▶ _Required work_: Among the lines below, restate word for word only those from the line with "height: 53px ->" through the line with "html: <table> <colgroup>", with both end lines kept.

▶ _Supplied records_:
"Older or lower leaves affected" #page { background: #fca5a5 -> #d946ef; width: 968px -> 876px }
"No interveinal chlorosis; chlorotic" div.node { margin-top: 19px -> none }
==
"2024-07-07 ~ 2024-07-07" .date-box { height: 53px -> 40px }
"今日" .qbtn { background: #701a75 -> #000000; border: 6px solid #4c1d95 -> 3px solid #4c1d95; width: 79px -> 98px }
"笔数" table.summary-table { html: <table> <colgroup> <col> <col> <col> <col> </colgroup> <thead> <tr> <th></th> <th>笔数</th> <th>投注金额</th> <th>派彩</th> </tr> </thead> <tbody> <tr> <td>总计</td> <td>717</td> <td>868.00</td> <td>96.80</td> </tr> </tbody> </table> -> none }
...
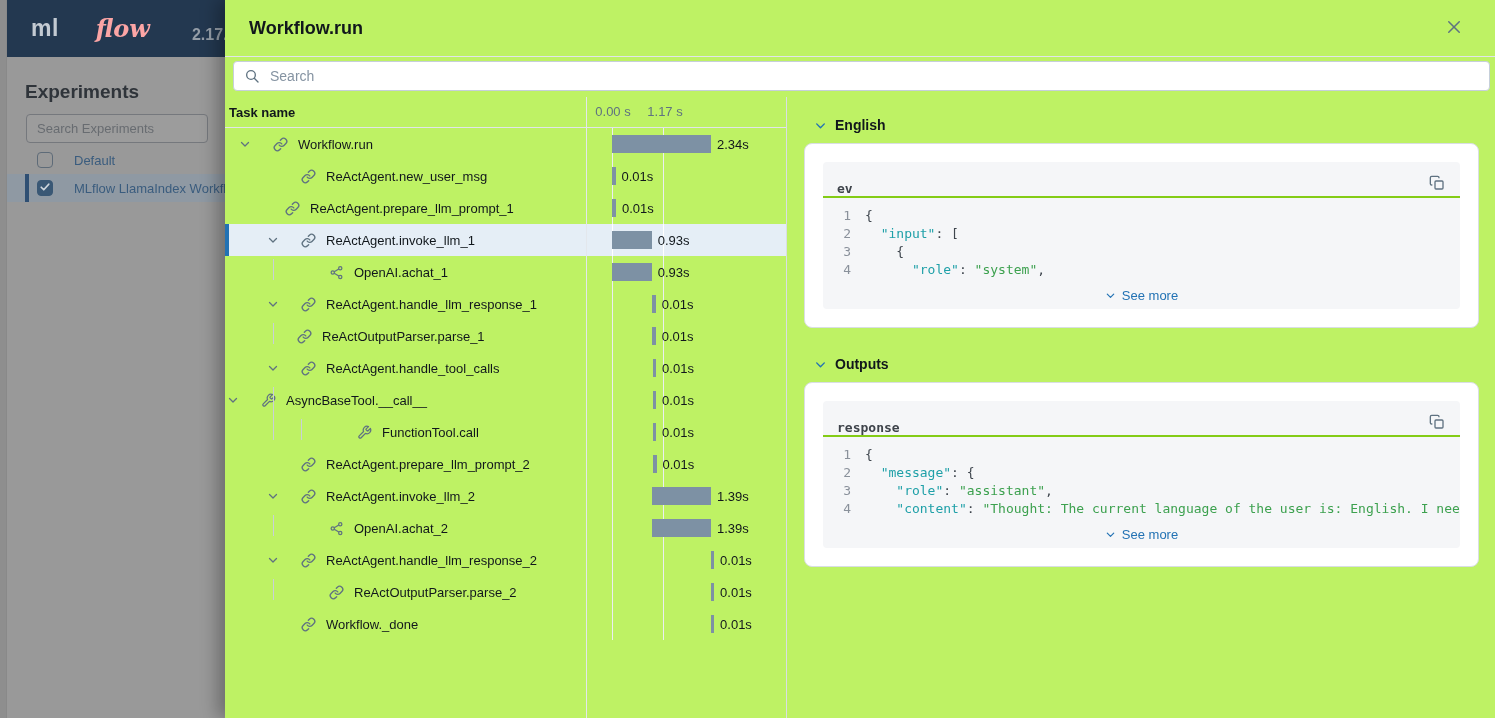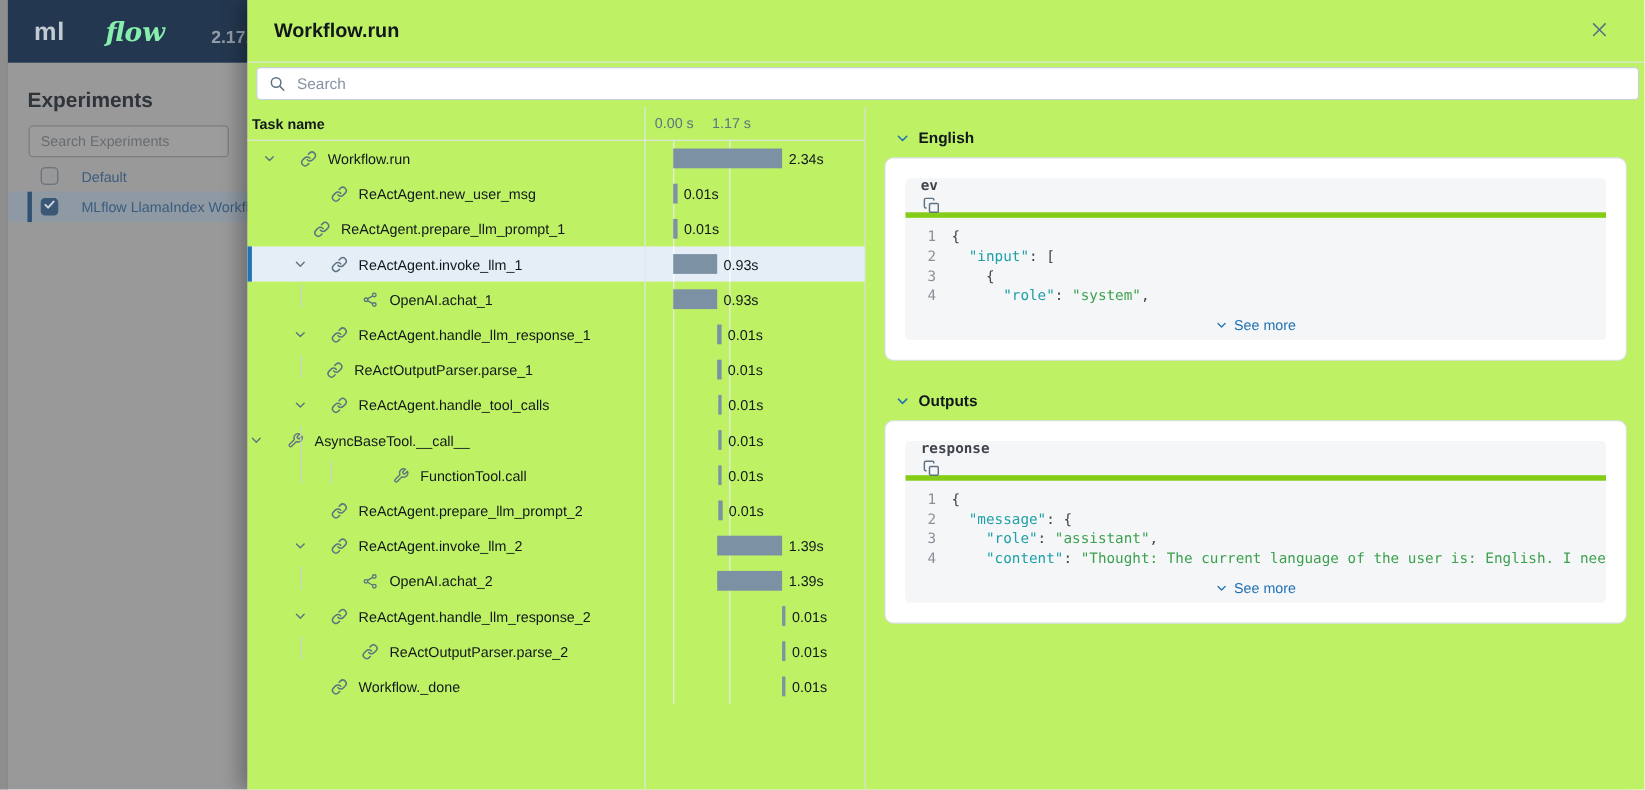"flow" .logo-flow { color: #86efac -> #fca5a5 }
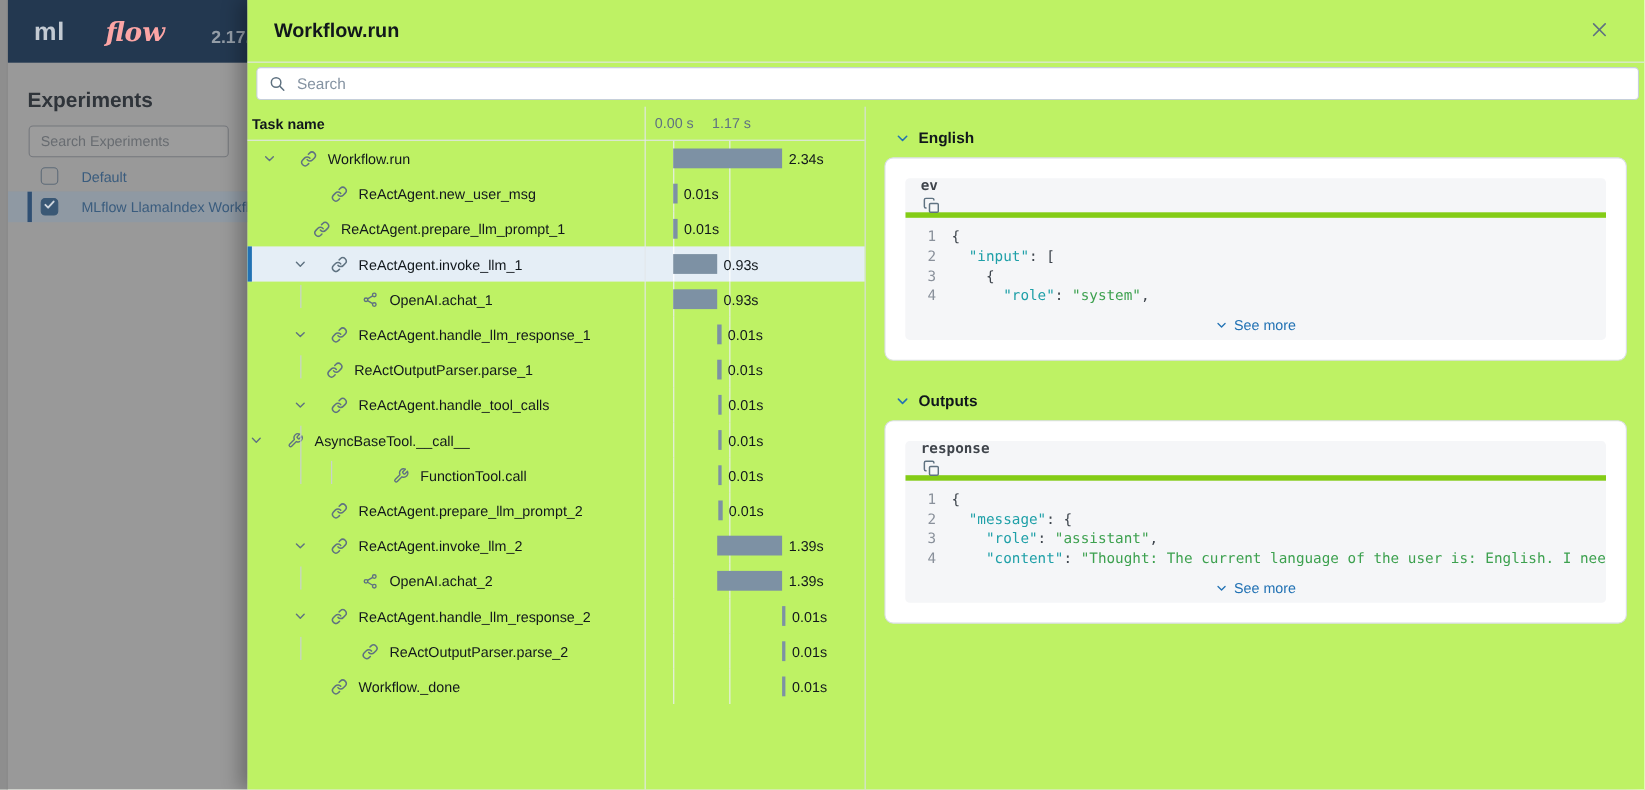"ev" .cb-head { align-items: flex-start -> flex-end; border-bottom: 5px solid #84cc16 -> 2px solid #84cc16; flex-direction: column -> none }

▶ _Exercise solution_:
"2024-07-07 ~ 2024-07-07" .date-box { height: 53px -> 40px }
"今日" .qbtn { background: #701a75 -> #000000; border: 6px solid #4c1d95 -> 3px solid #4c1d95; width: 79px -> 98px }
"笔数" table.summary-table { html: <table> <colgroup> <col> <col> <col> <col> </colgroup> <thead> <tr> <th></th> <th>笔数</th> <th>投注金额</th> <th>派彩</th> </tr> </thead> <tbody> <tr> <td>总计</td> <td>717</td> <td>868.00</td> <td>96.80</td> </tr> </tbody> </table> -> none }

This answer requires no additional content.